Ways to Learn with the Q function
We do not learn the model of the environment here, i.e. we do not learn the transition probabilities. Instead, we pick an optimal action based on the current state. We can do this by learning the $Q$ function, which is the expected reward of taking an action $a$ in state $s$ and following the optimal policy thereafter.
Monte Carlo Method
The $Q$ function is used to determine the best action to for a policy given a state. It is an expectation, and we can learn it with Monte Carlo methods. Such a method relies on repeated sampling $(s_t,a_t,r_t, s_{t+1})$ tuples to obtain numerical results. As the number of tuples collected increases, the estimates for $Q$ converge to the true value based on the law of large numbers.
We define the $\hat{V}(s)$ function as the empirical mean of the discounted rewards observed at state $s$, and likewise for $\hat{Q}$, we define as the empirical mean of the discounted rewards observed at state $s$ having taken action $a$.
We take a collection of $(s_t,a_t,r_t, s_{t+1})$ called the experience replay tuples and use them to estimate the value function. We can then use the value function to update the policy.
- Initialize a policy $\pi$, and note the current state $s$ that exists in the experience replay.
- Evaluate $\hat{Q}$ for the current state $s$ by looking at the rewards in the experience replay.
- Pick the action $a$ that maximizes $\hat{Q}(s,a)$ as our new policy $\pi$.
- Generate a new experience replay of tuples $(s_t,a_t,r_t, s_{t+1})$ running $\pi$ on the environment
- Repeat steps 2-4 until convergence.
Due to the randomness in Monte Carlo sampling, this policy may be very noisy to learn. However, this is the most naive way to learn an optimal policy. Notice that we do not actually need to evaluate $V$ anymore, since the Monte Carlo estimate of $Q$ only relies on rewards read off of the experience replay. But because we are reading off the experience replay, the replay needs to be complete, i.e. we need to have run the policy $\pi$ on the environment until the end of the episode. This way we can evaluate $G_t$ for each state-action pair.
Temporal Difference Learning
Temporal difference learning is a method that combines the best of both worlds of dynamic programming and Monte Carlo methods. It is a very central idea to reinforcement learning. The core idea is bootstrapping. Instead of using $G_t$ by reading off the entire episode, we can learn $V$ and $Q$ by using existing estimates of $V$ and $Q$, and updating with rewards as the agent interacts with the environment. How do we get away without calculating $G_t$, which requires us to complete episodes? The main idea is to limit how much our estimate of $V$ and $Q$ is updated by the reward. We can do this by using a learning rate $\alpha$.

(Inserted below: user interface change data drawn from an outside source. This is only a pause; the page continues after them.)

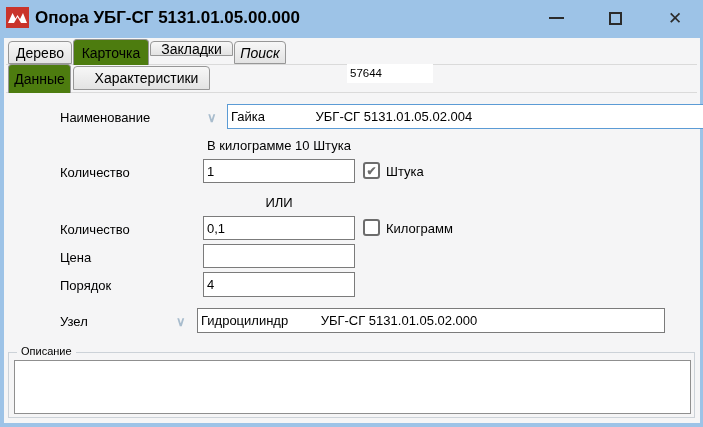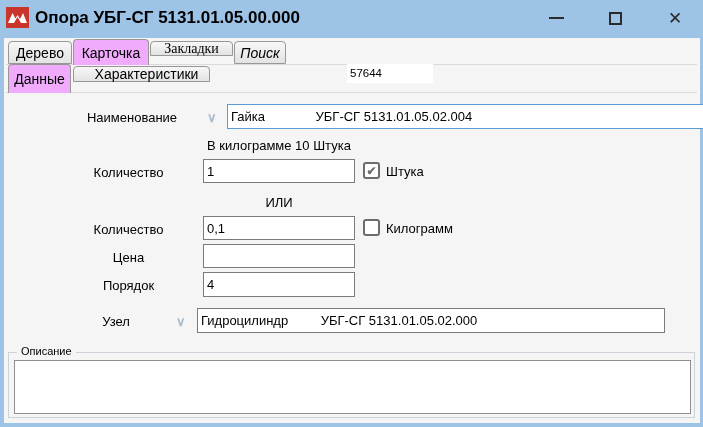"Карточка" .tab.sel { background: #f0abfc -> #4d7c0f }
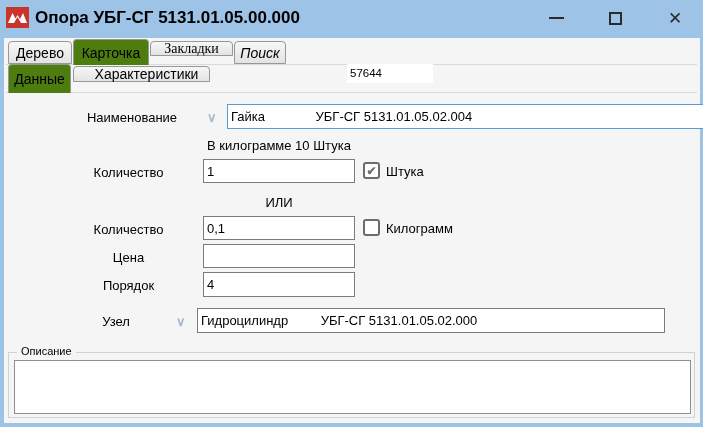"Закладки" div.tab { font-family: Liberation Serif, serif -> none }
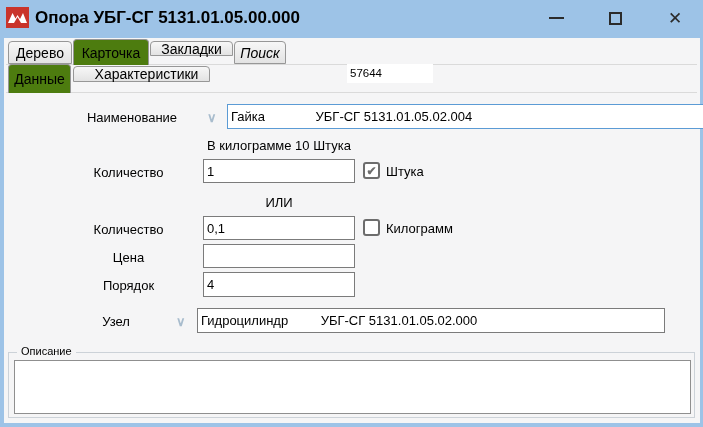"Характеристики" div.tab { height: 16px -> 24px }
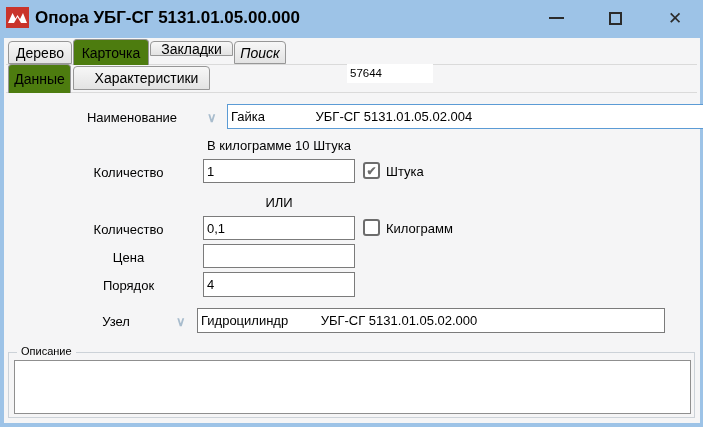"Наименование" .lbl { text-align: center -> left }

\[\begin{align*} V(S_t) &\leftarrow (1-\alpha)V(S_t) + \alpha G_t \\ &\leftarrow V(S_t) - \alpha V(S_t) + \alpha G_t \\ &\leftarrow V(S_t) + \alpha(G_t - V(S_t)) \\ &\leftarrow V(S_t) + \alpha (R_{t+1} + \gamma V(S_{t+1}) - V(S_t)) \end{align*}\]Likewise for $Q$,
\[Q(s_t, a_t) + \alpha (R_{t+1} + \gamma Q(s_{t+1}, a_t) - Q(s_t, a_t))\]The TD update is a very powerful idea. It allows us to learn the value function without having to complete episodes. We are able to do this because $V_t$ can be defined as a function of $G_t$. This is the essence of bootstrapping. We can use the current estimate of $V$ to update the estimate of $V$.
TD Learning Methods (SARSA)
The most elementary TD learning method is called SARSA. SARSA is an on-policy method, meaning that the policy that is being evaluated is the same policy that is being updated. The update rule for SARSA is as follows:
Given an experience replay of $(s_t, a_t, r_t, s_{t+1})$ tuples:
- Initialize $Q(s,a)$ for all $s,a$.
- Pick an action $a_t$ from the current state $s$ using the arg-max of $Q$, or whatever policy you are using.
- Take action $a_t$ and observe the reward $r$ and the next state $s’$.
- Pick the next action $a’$ from state $s’$ using the same way as in step 2.
- Update $Q(s,a)$ using the TD update rule: $Q(s_t, a_t) \leftarrow Q(s_t, a_t) + \alpha(r_t + \gamma Q(s’, a’) - Q(s, a_t))$.
- Repeate steps 2-5 until convergence.
In SARSA, we take two steps. First we take an action $a_t$ from the current state $s$ using the policy $\pi$ or the arg-max policy. Then we observe the reward $r$ and the next state $s’$. We then pick the next action $a’$ from state $s’$ using the policy $\pi$. Now that we have $r$, $(s, s’)$ and $(a, a’)$, we have enough information to update $Q(s,a)$ using the TD update rule. Note that we chose the next action $a’$ the same way we picked an action in (2). This is why SARSA is an on-policy method.
Q Learning
Q learning is an off-policy method. This means that the policy that is being evaluated is not the same policy that is being updated. The update rule for Q learning is as follows:
- Initialize $Q(s,a)$ for all $s,a$, and note the current state $s_t$.
- Pick an action $a_t$ from the current state by the arg-max of $Q$, or whatever policy you are using.
- Take action $a$ and observe the reward $r$ and the next state $s’$.
- We update $Q$ using $Q(s_t, a_t) \leftarrow Q(s_t, a_t) + \alpha(r + \gamma \max_{a\in A} Q(s’, a) - Q(s_t, a_t))$.
- Repeat steps 2-4 until convergence.
Note that we do not pick the second action $a’$, but rather we take the maximum of $Q(s’, a’)$ over all actions $a’$, unlike in SARSA. It esimates the optimal $Q$ only by using the maximum of the current estimate of $Q$, regardless of the policy used in (2). This is why Q learning is an off-policy method.